**WHAT TO PRODUCE**
Would you return the lines from the one that contains "- Place an add" to the last line of the entries below, exactly and with nothing added?

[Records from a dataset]
=== Section Start ===

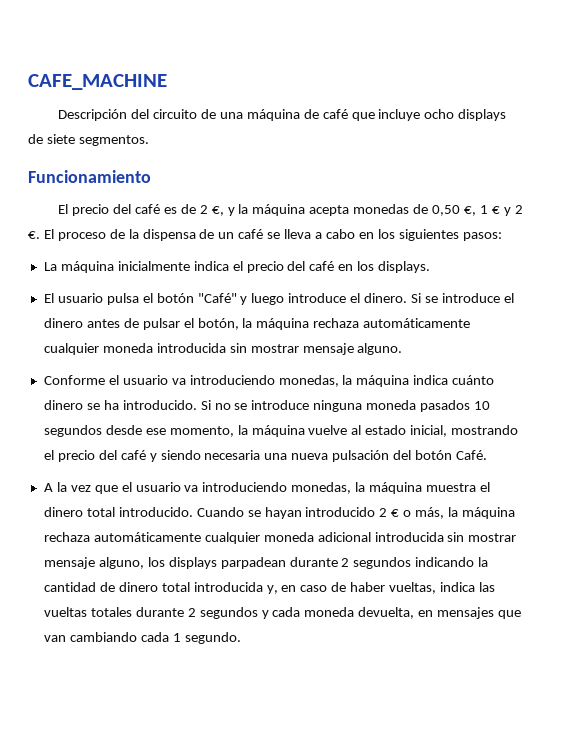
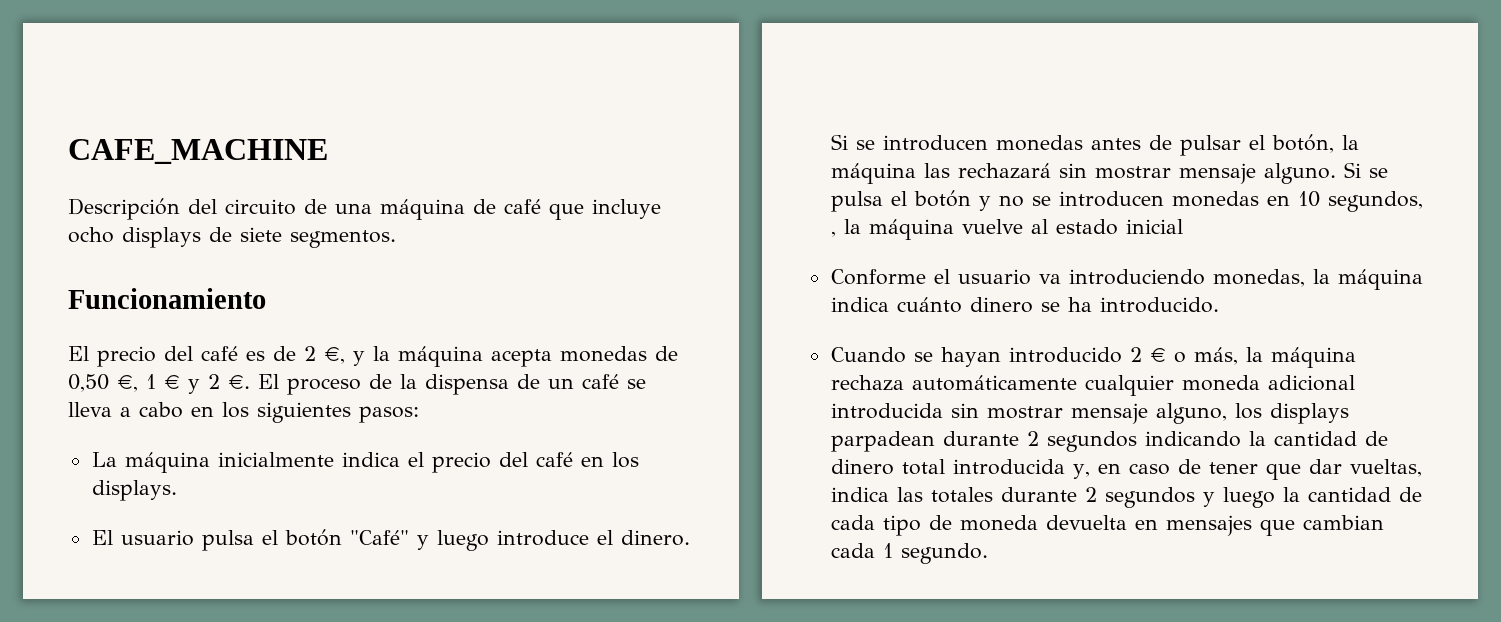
- Si se introduce el dinero antes de pulsar el botón, la máquina rechaza automáticamente cualquier moneda introducida sin mostrar mensaje alguno.
+ Si se introducen monedas antes de pulsar el botón, la máquina las rechazará sin mostrar mensaje alguno. Si se pulsa el botón y no se introducen monedas en 10 segundos, , la máquina vuelve al estado inicial
- Conforme el usuario va introduciendo monedas, la máquina indica cuánto dinero se ha introducido. Si no se introduce ninguna moneda pasados 10 segundos desde ese momento, la máquina vuelve al estado inicial, mostrando el precio del café y siendo necesaria una nueva pulsación del botón Café.
- A la vez que el usuario va introduciendo monedas, la máquina muestra el dinero total introducido. Cuando se hayan introducido 2 € o más, la máquina rechaza automáticamente cualquier moneda adicional introducida sin mostrar mensaje alguno, los displays parpadean durante 2 segundos indicando la cantidad de dinero total introducida y, en caso de haber vueltas, indica las vueltas totales durante 2 segundos y cada moneda devuelta, en mensajes que van cambiando cada 1 segundo.
+ Conforme el usuario va introduciendo monedas, la máquina indica cuánto dinero se ha introducido.
+ Cuando se hayan introducido 2 € o más, la máquina rechaza automáticamente cualquier moneda adicional introducida sin mostrar mensaje alguno, los displays parpadean durante 2 segundos indicando la cantidad de dinero total introducida y, en caso de tener que dar vueltas, indica las totales durante 2 segundos y luego la cantidad de cada tipo de moneda devuelta en mensajes que cambian cada 1 segundo.

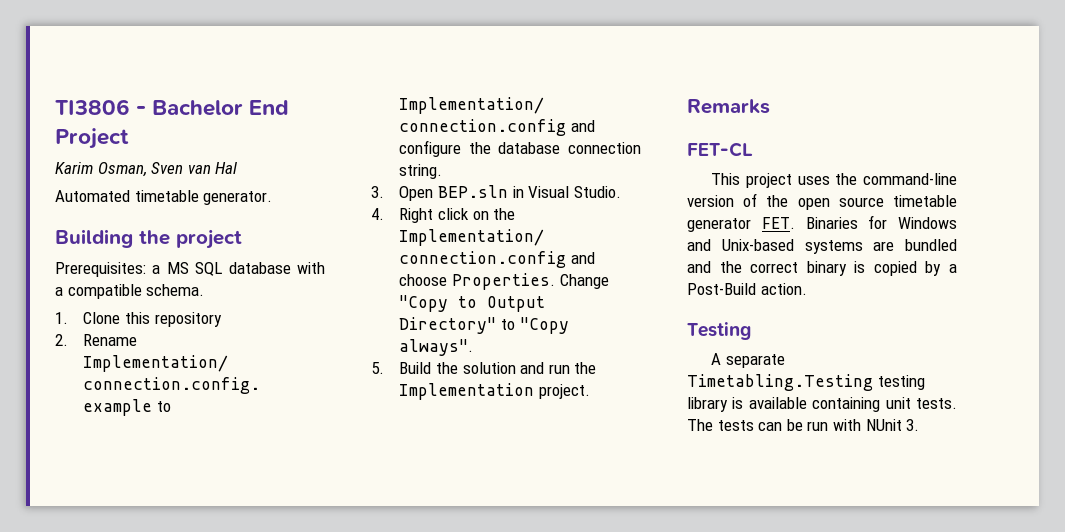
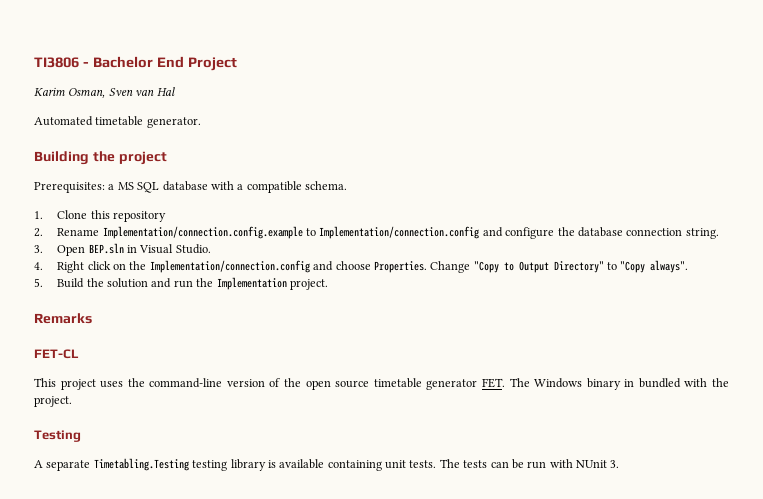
- This project uses the command-line version of the open source timetable generator FET. Binaries for Windows and Unix-based systems are bundled and the correct binary is copied by a Post-Build action.
+ This project uses the command-line version of the open source timetable generator FET. The Windows binary in bundled with the project.

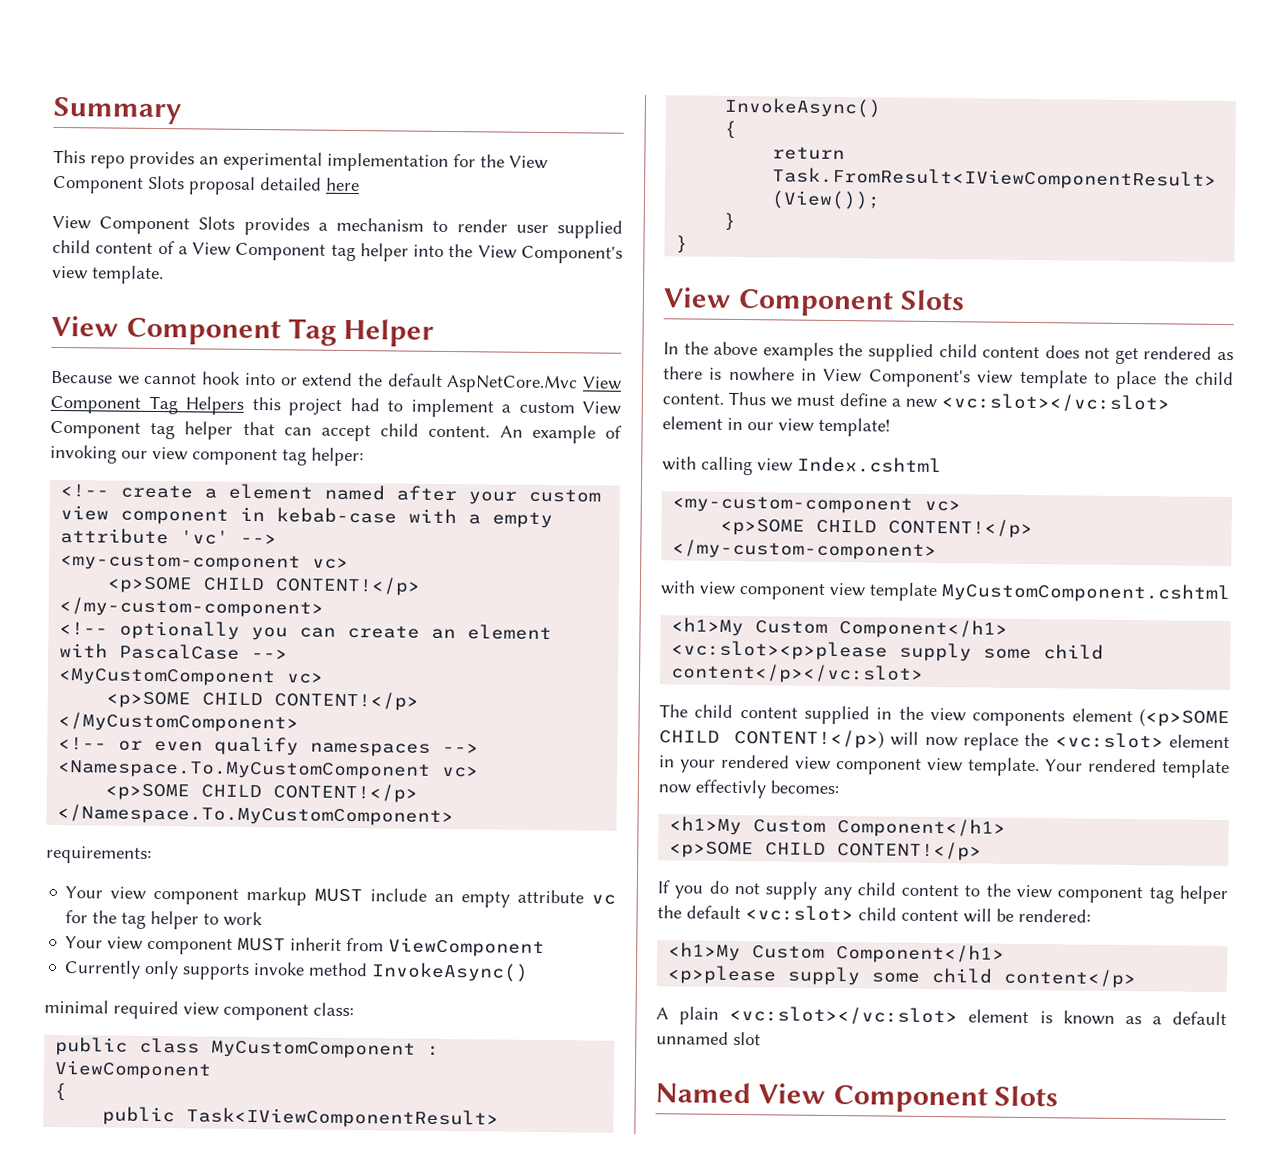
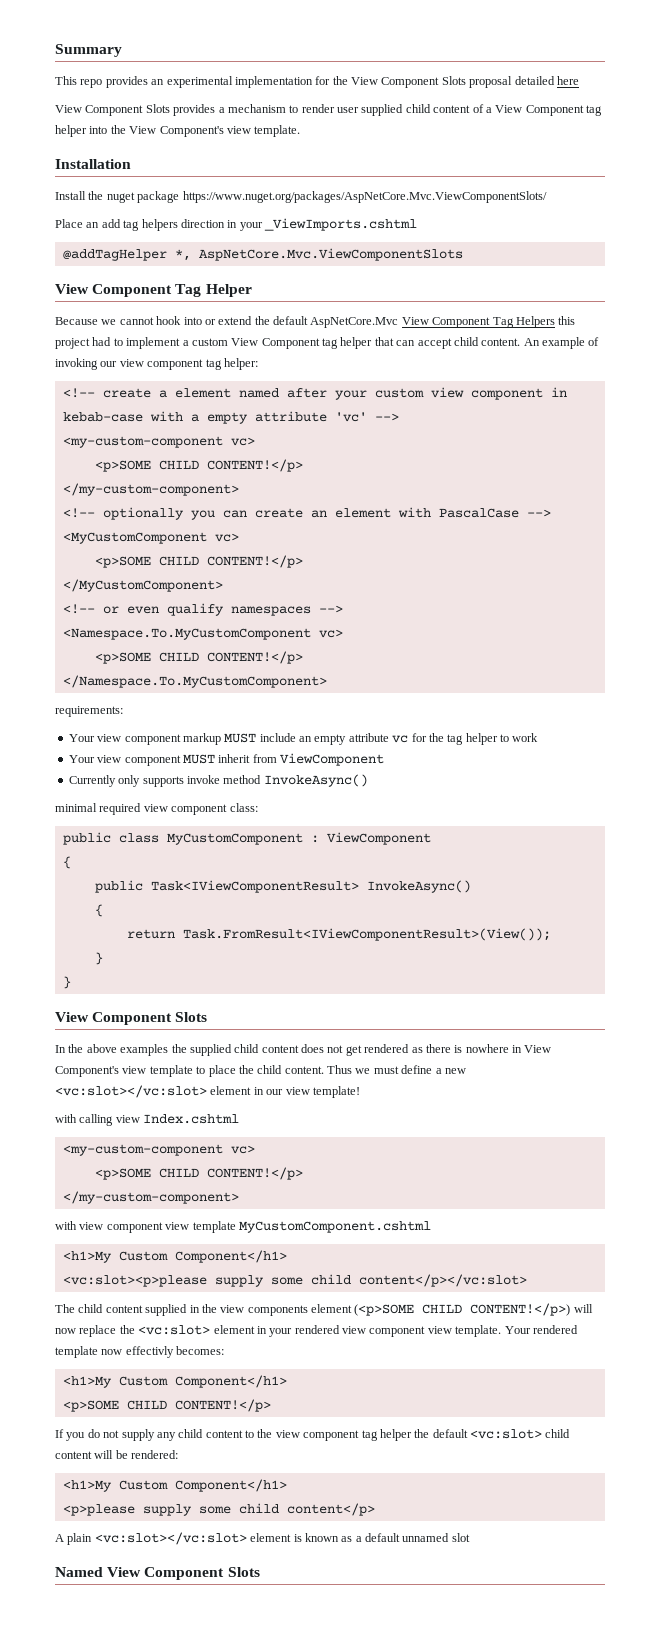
+ Installation
+ Install the nuget package https://www.nuget.org/packages/AspNetCore.Mvc.ViewComponentSlots/
+ Place an add tag helpers direction in your _ViewImports.cshtml
+ @addTagHelper *, AspNetCore.Mvc.ViewComponentSlots

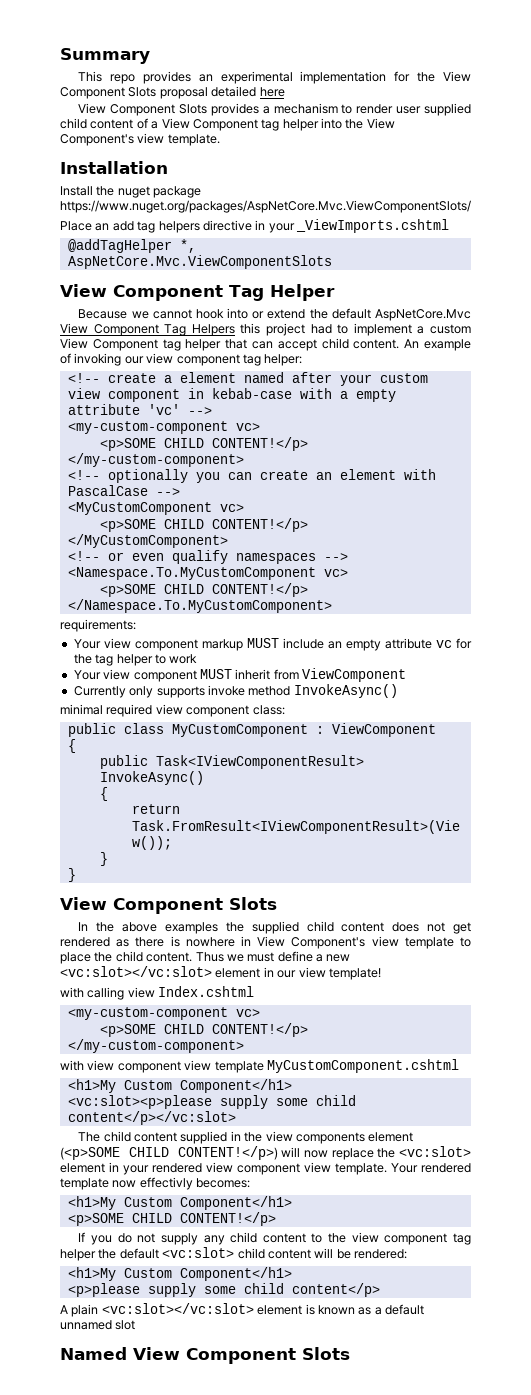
- Place an add tag helpers direction in your _ViewImports.cshtml
+ Place an add tag helpers directive in your _ViewImports.cshtml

=== Section End ===

**COMPLETED TASK**
- Place an add tag helpers direction in your _ViewImports.cshtml
+ Place an add tag helpers directive in your _ViewImports.cshtml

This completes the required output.